This is the third volume in the series which is publishing the ink texts found on thin wooden tablets at Vindolanda, near Hadrian’s Wall in Northern England, and now preserved in the British Museum in London. The first and second volumes, edited by the same two scholars, were published in 1983 and 1994, and have become famous. The texts and discussion in this third volume have lost the surprise value of the others, but are, of course, a valuable and important professional contribution to knowledge.
The first tablet was found in 1973. The nature of the tablets found in the 1970s, the contents of the documents and letters, and their palaeography, were minutely analysed in the first volume. Even so, the second volume re-edited almost all of those, together with the 194 new texts found in the 1980s. Even after the usually necessary application of infra-red photography, deciphering and understanding these texts is difficult, and the editors have increasingly stressed their debt to Professor J. N. Adams for his linguistic assistance.
The fort was occupied between c.AD 85 and AD 130. Very few of the documents and letters are explicitly dated internally, but prosopographical and archaeological evidence usually supplies a date. In the Introduction to the second volume, the editors commented that “The range of subject-matter and content is truly astonishing, especially in the context of the frontier area of a province which had no long history of urban or literate culture.” There are echoes of Virgil, for example. The range will perhaps astonish readers less now than it did then; a more bullish view of Roman literacy has become more fashionable in the last twenty years.

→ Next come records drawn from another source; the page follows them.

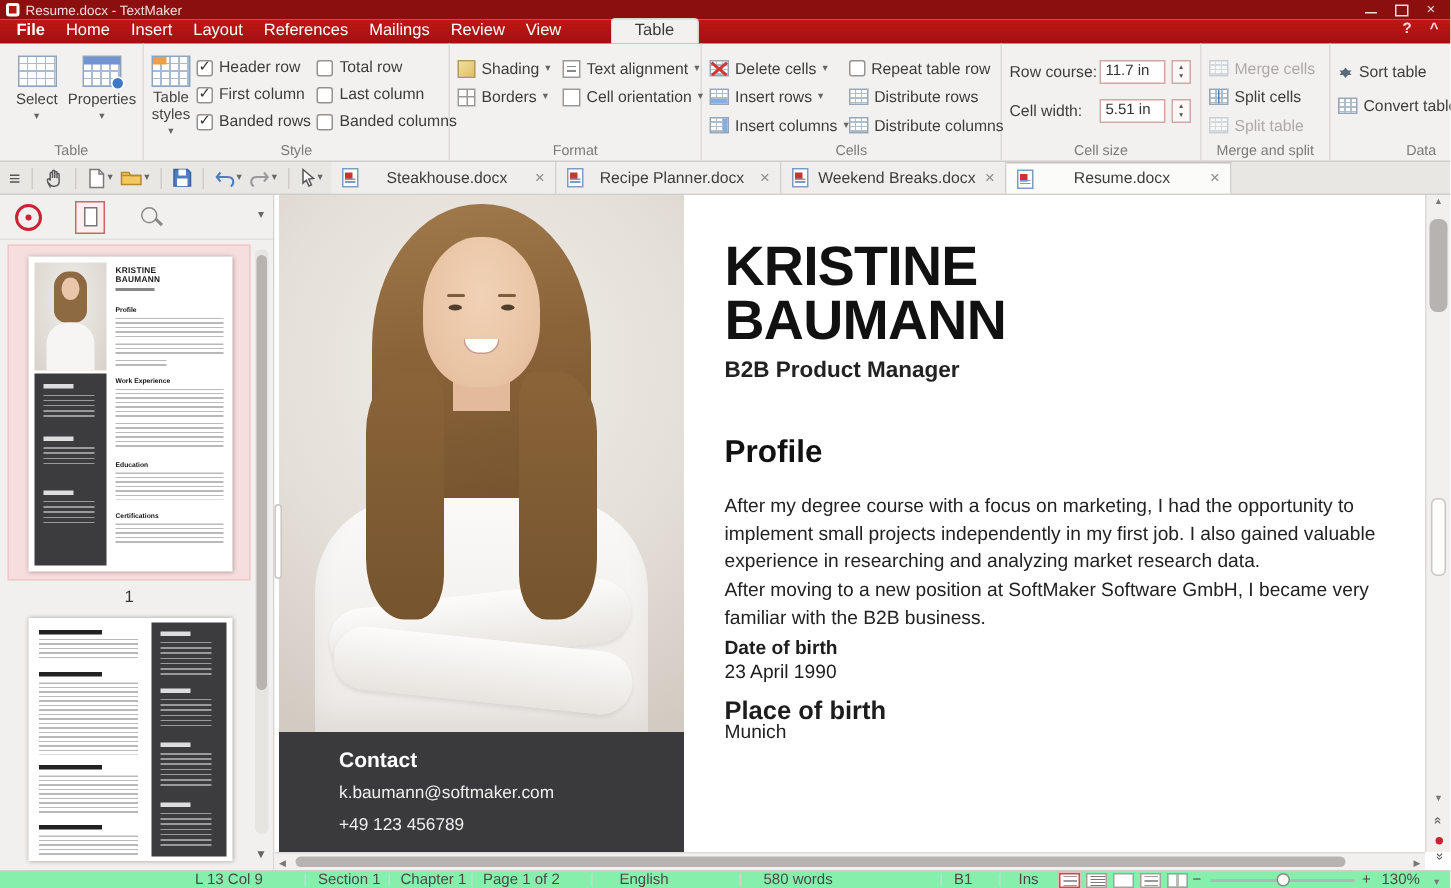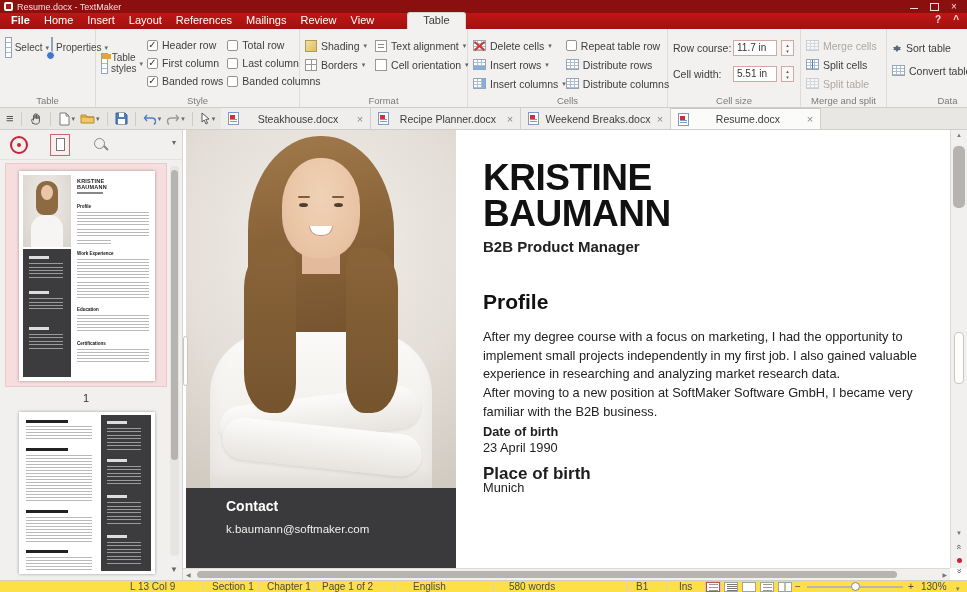--- a/index.html
+++ b/index.html
@@ -22,21 +22,21 @@
   .menu-item { padding:1px 7px 2px; line-height:13px; cursor:default; }
   .menu-item:first-child { margin-left:4px; font-weight:bold; }
   .ctx-tab { margin-left:26px; background:#f2f1ef; color:#3a3a3a; border-radius:3px 3px 0 0; padding:1px 15px 2px; line-height:13px; border:1px solid #d6d3d0; border-bottom:none; }
   .menu-right { position:absolute; right:8px; top:1px; display:flex; gap:12px; color:#f3dcdc; font-size:10px; font-weight:bold; }
 
   
   .ribbon { height:79px; background:#f2f1ef; border-bottom:1px solid #d0cecb; display:flex; flex:0 0 auto; }
   .rgroup { position:relative; border-right:1px solid #dedbd8; padding:5px 5px 13px; flex:0 0 auto; }
   .rgroup-label { position:absolute; left:0; right:0; bottom:1px; text-align:center; font-size:9.5px; color:#7c7a78; }
   .bigbtns { display:flex; gap:2px; height:100%; align-items:flex-start; }
-  .bigbtn { width:44px; display:flex; align-items:center; gap:3px; padding-top:3px; font-size:10px; color:#444; text-align:center; line-height:1.1; cursor:default; }
+  .bigbtn { width:44px; display:flex; flex-direction:column; align-items:center; gap:3px; padding-top:3px; font-size:10px; color:#444; text-align:center; line-height:1.1; cursor:default; }
   .dd { font-size:7px; color:#666; line-height:5px; }
   
   .tblicon { width:26px; height:21px; border:1px solid #8ea3bc; background-color:#fff;
     background-image: repeating-linear-gradient(to right, transparent 0 5px, #a9bbd0 5px 6px),
                       repeating-linear-gradient(to bottom, transparent 0 4px, #a9bbd0 4px 5px); position:relative; }
   .tblicon.hdr::before { content:""; position:absolute; left:0; right:0; top:0; height:5px; background:#6f94cf; }
   .tblicon .infodot { position:absolute; right:-3px; bottom:-3px; width:9px; height:9px; border-radius:50%; background:#3f78c9; border:1px solid #fff; }
   .tblicon .stylecell { position:absolute; left:0; top:0; width:9px; height:5px; background:#e8a33d; }
   .mini-tbl { width:13px; height:11px; border:1px solid #97a6b6; background-color:#fff; flex:0 0 auto;
     background-image: repeating-linear-gradient(to right, transparent 0 3px, #aebdcc 3px 4px),
@@ -164,21 +164,21 @@
   .vs-prev { position:absolute; left:0; right:0; top:412px; text-align:center; font-size:9px; color:#555; transform:rotate(90deg); }
   .vs-dot { position:absolute; left:6px; top:428px; width:5px; height:5px; border-radius:50%; background:#c23; }
   .vs-next { position:absolute; left:0; right:0; top:436px; text-align:center; font-size:9px; color:#555; transform:rotate(-90deg); }
   .hscroll { position:absolute; left:0; right:17px; bottom:0; height:12px; background:#f1f0ee; border-top:1px solid #ddd9d6; }
   .hs-left { position:absolute; left:3px; top:2px; font-size:6px; color:#777; }
   .hs-right { position:absolute; right:3px; top:2px; font-size:6px; color:#777; }
   .hs-thumb { position:absolute; left:14px; top:2px; height:7px; width:700px; background:#b6b3b0; border-radius:4px; }
   .edge-split { position:absolute; left:0; top:206px; width:5px; height:50px; background:#fdfdfc; border:1px solid #c9c6c2; border-radius:3px; }
 
   
-  .statusbar { height:12px; background:#fde047; border-top:1px solid #cfccc9; position:relative; font-size:10px; color:#4a4a4a; flex:0 0 auto; }
+  .statusbar { height:12px; background:#86efac; border-top:1px solid #cfccc9; position:relative; font-size:10px; color:#4a4a4a; flex:0 0 auto; }
   .sb { position:absolute; top:0; line-height:11px; white-space:nowrap; }
   .sbsep { position:absolute; top:1px; bottom:1px; width:1px; background:#d4d1ce; }
   .vicon { position:absolute; top:1px; width:14px; height:10px; border:1px solid #a5a29e; background:#fff; }
   .vicon.active { border-color:#c0504a; box-shadow:0 0 0 1px #e5bcb8; }
   .vicon.lines { background-image:repeating-linear-gradient(to bottom,#999 0 1px,transparent 1px 3px); background-size:9px 8px; background-position:2px 1px; background-repeat:no-repeat; }
   .vicon.dense { background-image:repeating-linear-gradient(to bottom,#777 0 1px,transparent 1px 2px); background-size:10px 8px; background-position:2px 1px; background-repeat:no-repeat; }
   .vicon.book { background:linear-gradient(to right,#fff 44%,#bbb 44% 56%,#fff 56%); }
   .zoomtrack { position:absolute; top:5px; left:807px; width:96px; height:2px; background:#b8b5b1; }
   .zoomhandle { position:absolute; top:1px; left:851px; width:9px; height:9px; border:1px solid #8a8784; border-radius:50%; background:#fafaf9; }
   .sb-caret { font-size:7px; color:#777; }
@@ -565,20 +565,21 @@
         <div class="p-sweater"></div>
         <div class="p-arm a1"></div>
         <div class="p-arm a2"></div>
         <div class="p-strand sl"></div>
         <div class="p-strand sr"></div>
       </div>
 
       <div class="contactbox">
         <div class="contact-h">Contact</div>
         <div class="contact-line">k.baumann@softmaker.com</div>
+        <div class="contact-line">+49 123 456789</div>
       </div>
 
       <div class="resume-text">
         <div class="r-name">KRISTINE
 BAUMANN</div>
         <div class="r-job">B2B Product Manager</div>
         <div class="r-profile">Profile</div>
         <div class="r-p1">After my degree course with a focus on marketing, I had the opportunity to implement small projects independently in my first job. I also gained valuable experience in researching and analyzing market research data.</div>
         <div class="r-p2">After moving to a new position at SoftMaker Software GmbH, I became very familiar with the B2B business.</div>
         <div class="r-lb1">Date of birth</div>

In the Introduction to the second volume the editors also referred to further tablets which had been discovered after 1991, which they did not include in that volume; those form the subject matter of the present third volume. As before, the texts are transcribed, translated into English, and discussed in minute detail. There are 147 texts here, and 133 further small fragments (which the editors call “Descripta”), bringing the consecutive overall numeration to 853. 53 are reproduced photographically in the plates at the end of the volume, with the help of digital scans. These are thus more legible than in the previous two volumes, but as ever with Roman texts, the skill manifested in their decipherment is remarkable. New technology means that it is an ongoing process; 87 of the texts of the previous volume are slightly corrected in an appendix in this volume (155-62), but changes are all the time being presented on the website. Dr John Pearce, research assistant in this respect, worked sufficient miracles to be rewarded with a place on the title page. Editing the smaller number of stilus texts is still seen as too difficult for the moment, although it is foreseen for the next volume. Professor Adams has also been publishing many careful thoughts elsewhere, most notably in “The new Vindolanda writing-tablets”, Classical Quarterly 53 (2003), 530-75.
The documents include a lengthy list of the geese and chickens supplied to the commander in 102-104 A.D (no. 581, presented in Plates 2 and 3). One of the letters (no. 670, presented in Plate 22) seems to be from the last twenty years of the second century A.D., in a markedly different handwriting. But overall the content is not as remarkable as in the earlier collections, although the editors are able to include an updated list of commodity prices (15-16).
There is to be a fourth volume, not confined to Vindolanda; and for completeness, those who acquired the first two will need to acquire this one. The scholarship manifested in this enterprise remains one of the wonders of the Modern World, as the texts themselves are of the Ancient.